In which lines of the data does the string "VARSHA" appear? Copy every one.

** Opening DATA RECORDS block **

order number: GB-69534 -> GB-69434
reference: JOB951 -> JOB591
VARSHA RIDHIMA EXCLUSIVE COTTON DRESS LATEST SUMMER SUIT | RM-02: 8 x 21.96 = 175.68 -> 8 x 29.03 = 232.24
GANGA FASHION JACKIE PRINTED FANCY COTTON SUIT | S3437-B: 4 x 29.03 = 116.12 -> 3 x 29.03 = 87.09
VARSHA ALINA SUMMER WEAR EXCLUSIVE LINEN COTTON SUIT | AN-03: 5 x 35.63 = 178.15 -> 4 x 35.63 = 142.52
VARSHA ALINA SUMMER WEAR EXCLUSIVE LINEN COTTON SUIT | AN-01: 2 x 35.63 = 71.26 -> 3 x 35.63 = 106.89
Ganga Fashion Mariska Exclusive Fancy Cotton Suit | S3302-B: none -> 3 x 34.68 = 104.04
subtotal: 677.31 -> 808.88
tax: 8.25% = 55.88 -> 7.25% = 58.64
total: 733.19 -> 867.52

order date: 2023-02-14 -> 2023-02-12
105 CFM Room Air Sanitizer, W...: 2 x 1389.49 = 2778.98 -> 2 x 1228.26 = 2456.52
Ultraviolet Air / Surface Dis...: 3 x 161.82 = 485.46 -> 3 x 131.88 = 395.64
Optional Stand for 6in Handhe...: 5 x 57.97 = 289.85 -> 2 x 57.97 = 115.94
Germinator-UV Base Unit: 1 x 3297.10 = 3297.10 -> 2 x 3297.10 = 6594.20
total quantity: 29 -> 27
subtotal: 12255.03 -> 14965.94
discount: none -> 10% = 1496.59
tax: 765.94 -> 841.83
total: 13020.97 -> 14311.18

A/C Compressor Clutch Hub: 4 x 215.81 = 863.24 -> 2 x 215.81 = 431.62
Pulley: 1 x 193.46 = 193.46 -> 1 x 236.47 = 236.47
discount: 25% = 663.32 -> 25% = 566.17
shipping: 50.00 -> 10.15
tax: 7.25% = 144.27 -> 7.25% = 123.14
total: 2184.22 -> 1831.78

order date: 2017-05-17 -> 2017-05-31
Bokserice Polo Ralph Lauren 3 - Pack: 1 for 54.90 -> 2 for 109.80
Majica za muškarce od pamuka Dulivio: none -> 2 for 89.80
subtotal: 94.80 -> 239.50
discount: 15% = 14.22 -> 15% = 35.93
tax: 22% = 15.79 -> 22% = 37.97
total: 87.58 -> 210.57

** Closing DATA RECORDS block **

• **RESPONSE AREA**
VARSHA RIDHIMA EXCLUSIVE COTTON DRESS LATEST SUMMER SUIT | RM-02: 8 x 21.96 = 175.68 -> 8 x 29.03 = 232.24
VARSHA ALINA SUMMER WEAR EXCLUSIVE LINEN COTTON SUIT | AN-03: 5 x 35.63 = 178.15 -> 4 x 35.63 = 142.52
VARSHA ALINA SUMMER WEAR EXCLUSIVE LINEN COTTON SUIT | AN-01: 2 x 35.63 = 71.26 -> 3 x 35.63 = 106.89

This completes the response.